● WORK ITEM
In the copy, every record below must appear exactly as given, and no picture may appear.
+ + + + + + +
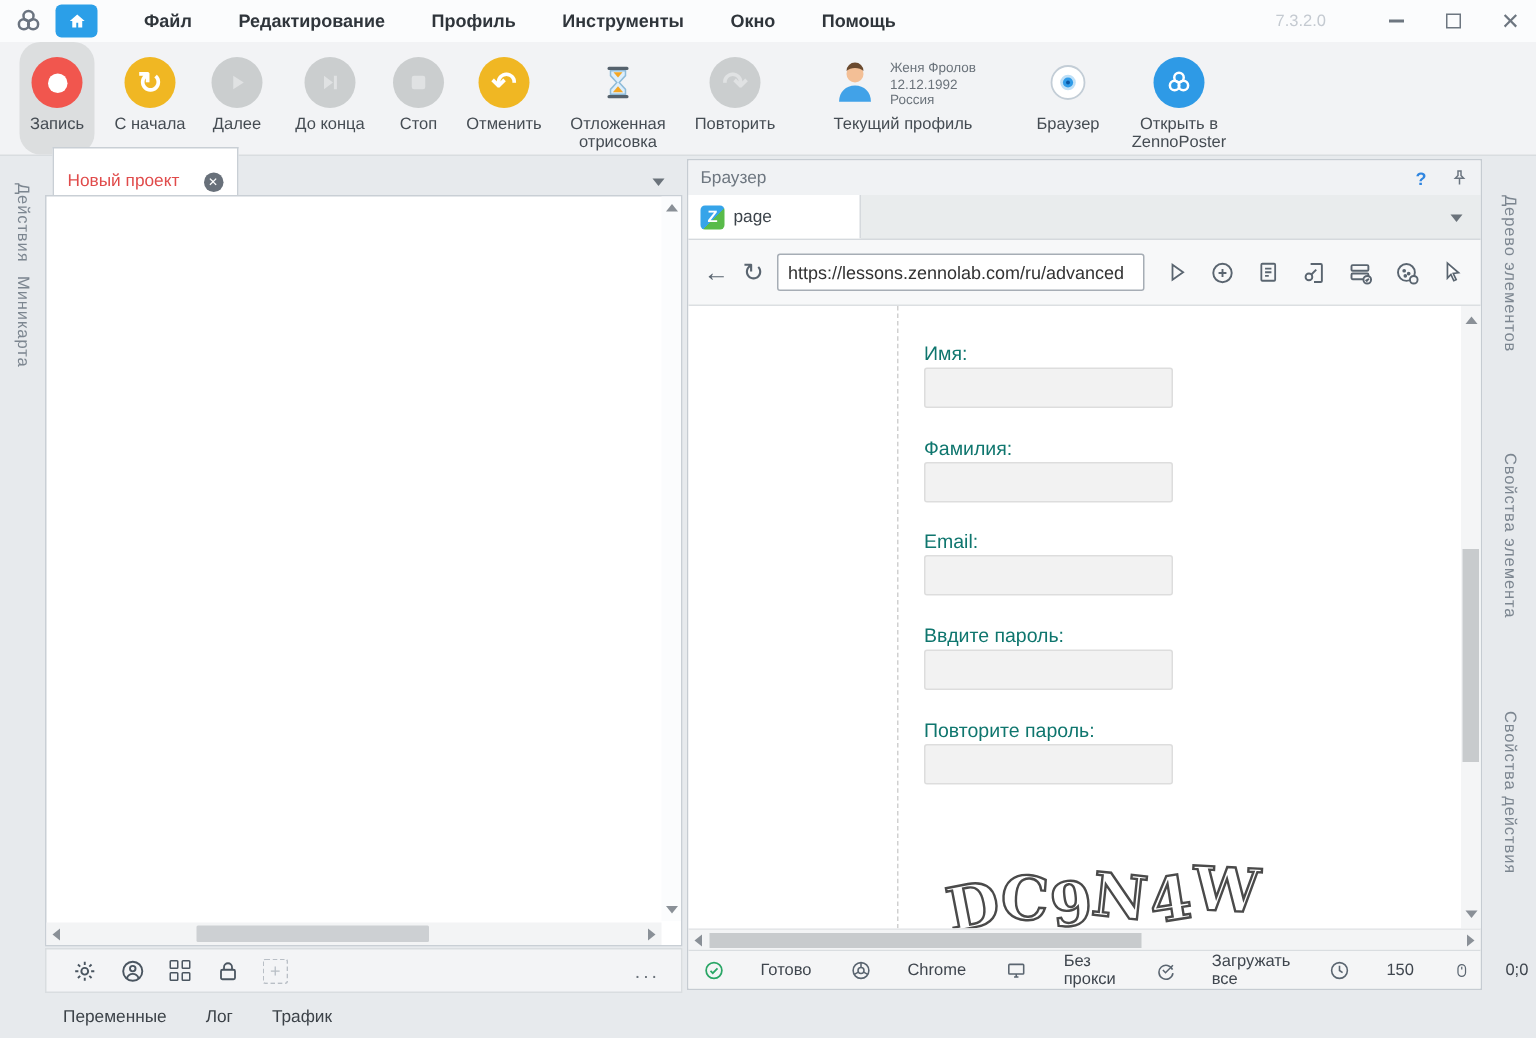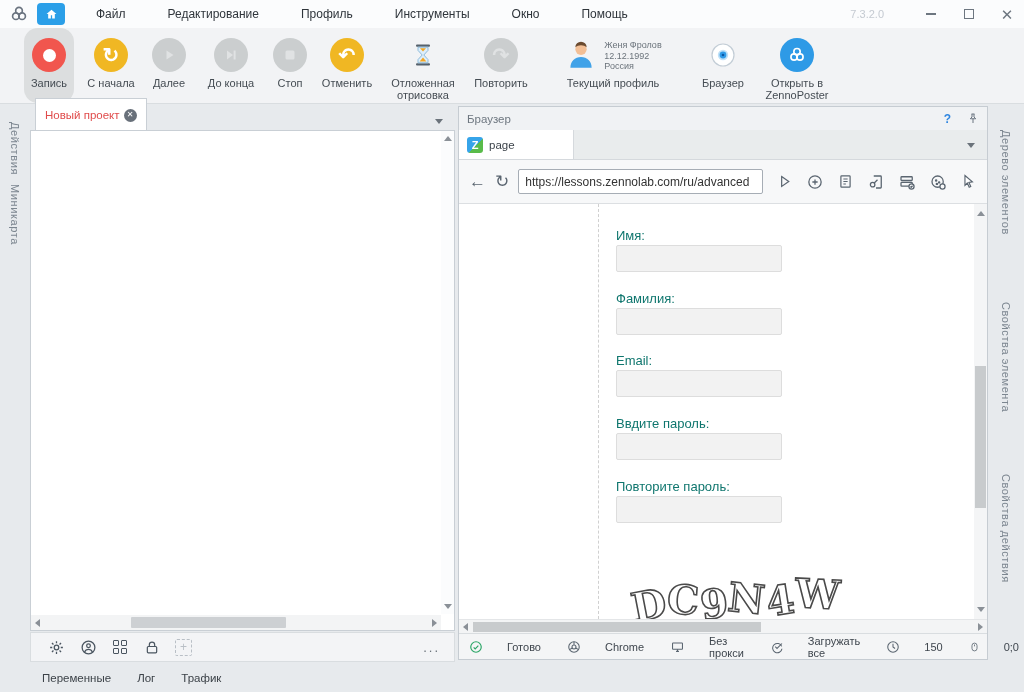"Файл" .menu { font-weight: none -> bold; gap: 16px -> 5px }
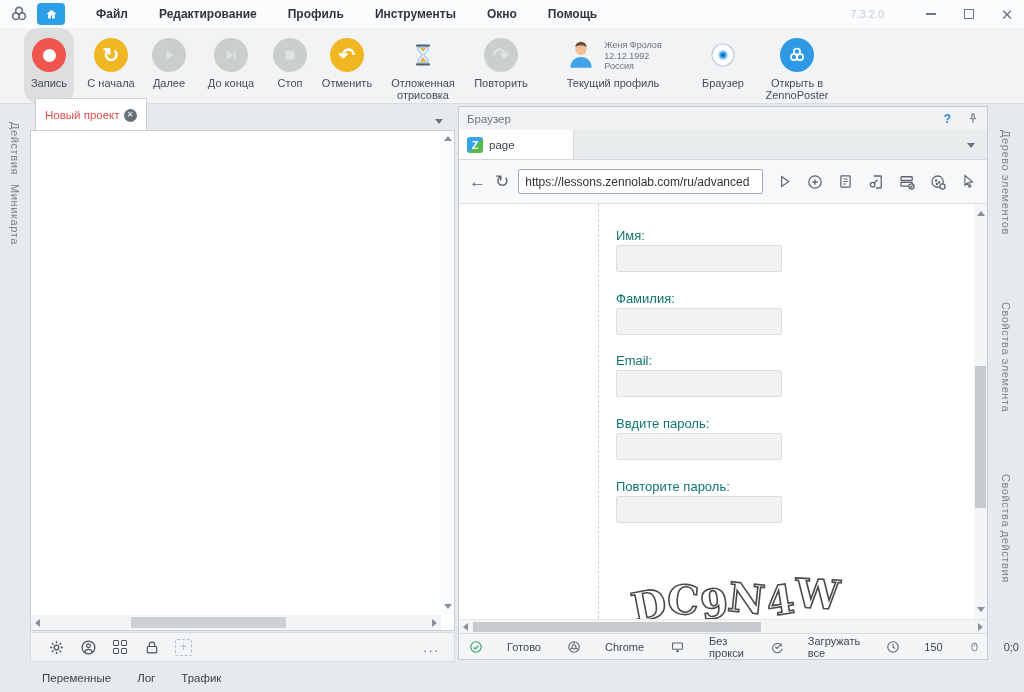"Запись" .cell-record { margin-left: 24px -> 13px }
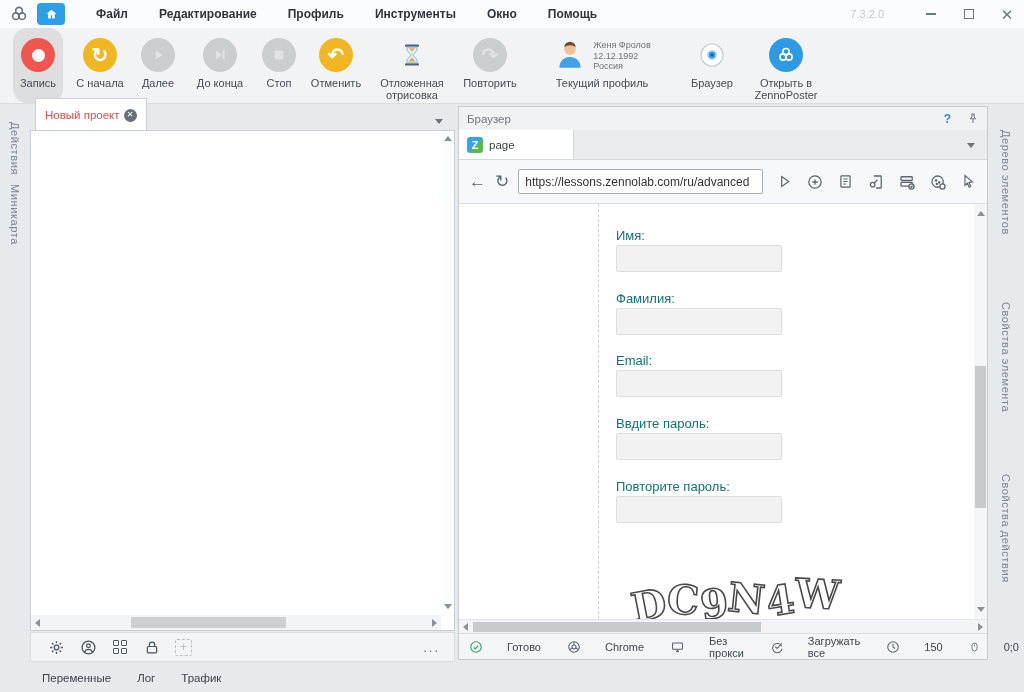"Новый проект" .proj-tab { align-items: center -> none; gap: 4px -> 16px }
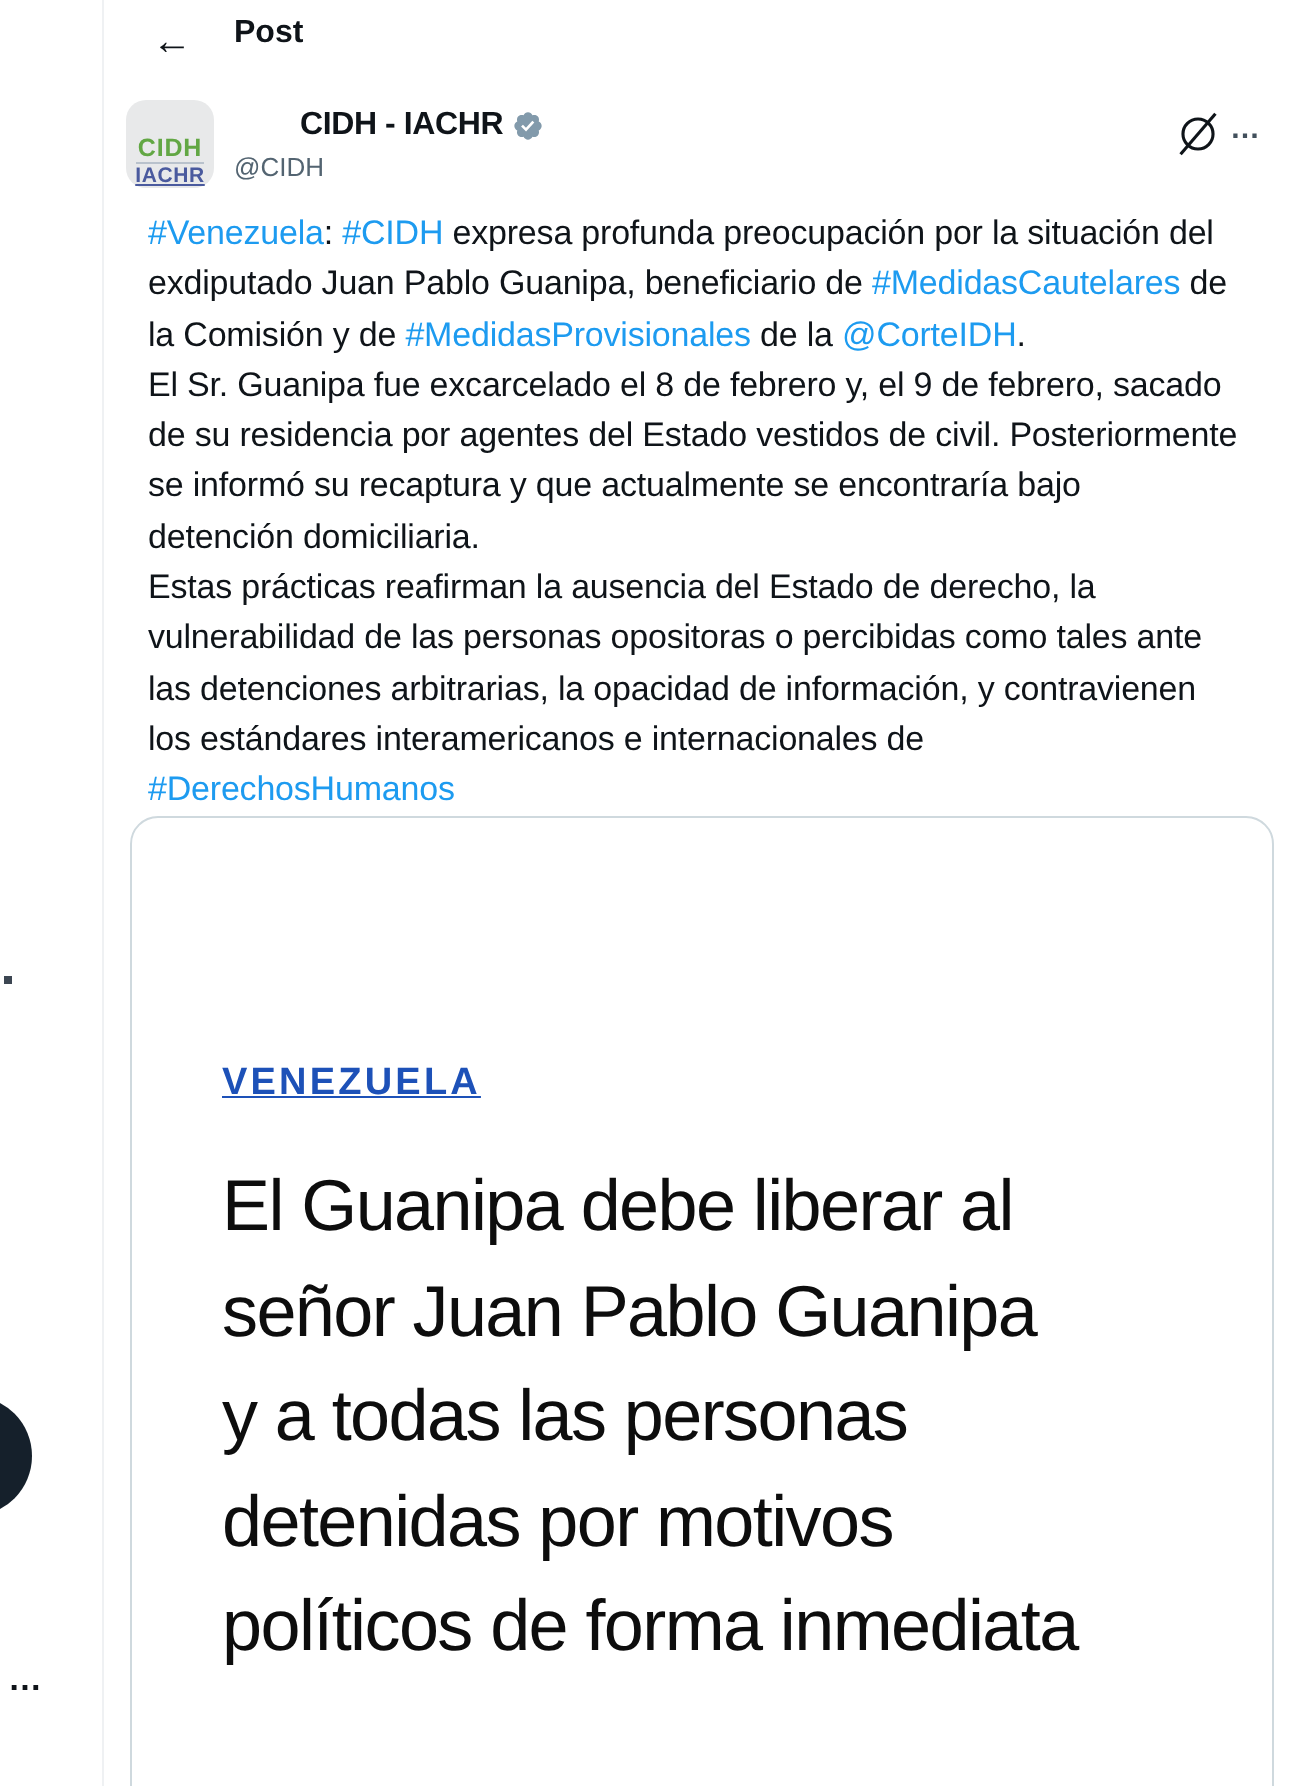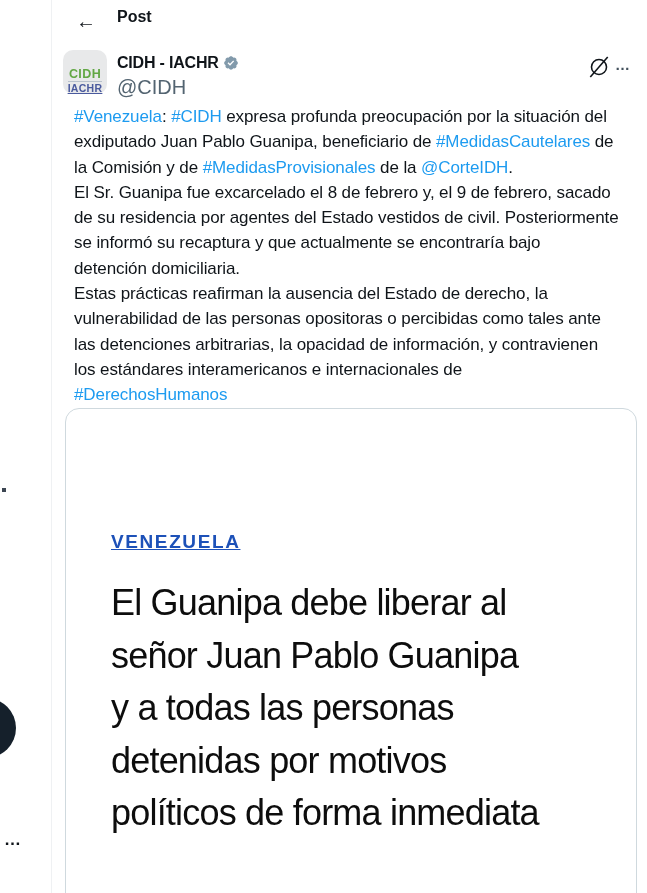"CIDH - IACHR" .display-name { margin-left: none -> 33px }
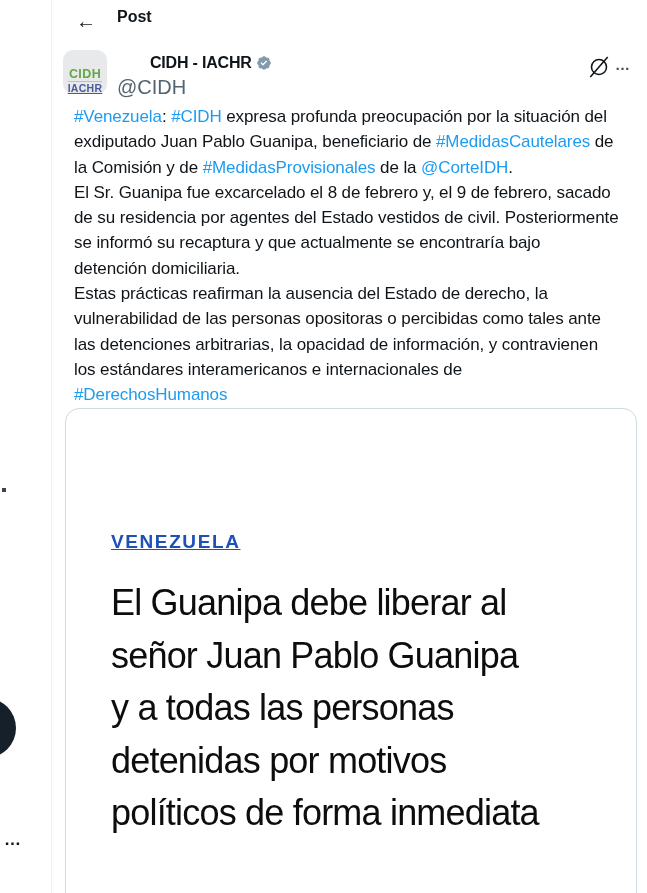"@CIDH" .handle { font-size: 20px -> 13px }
+ + + + + + +
● REPLY
"Файл" .menu { font-weight: none -> bold; gap: 16px -> 5px }
"Запись" .cell-record { margin-left: 24px -> 13px }
"Новый проект" .proj-tab { align-items: center -> none; gap: 4px -> 16px }
"CIDH - IACHR" .display-name { margin-left: none -> 33px }
"@CIDH" .handle { font-size: 20px -> 13px }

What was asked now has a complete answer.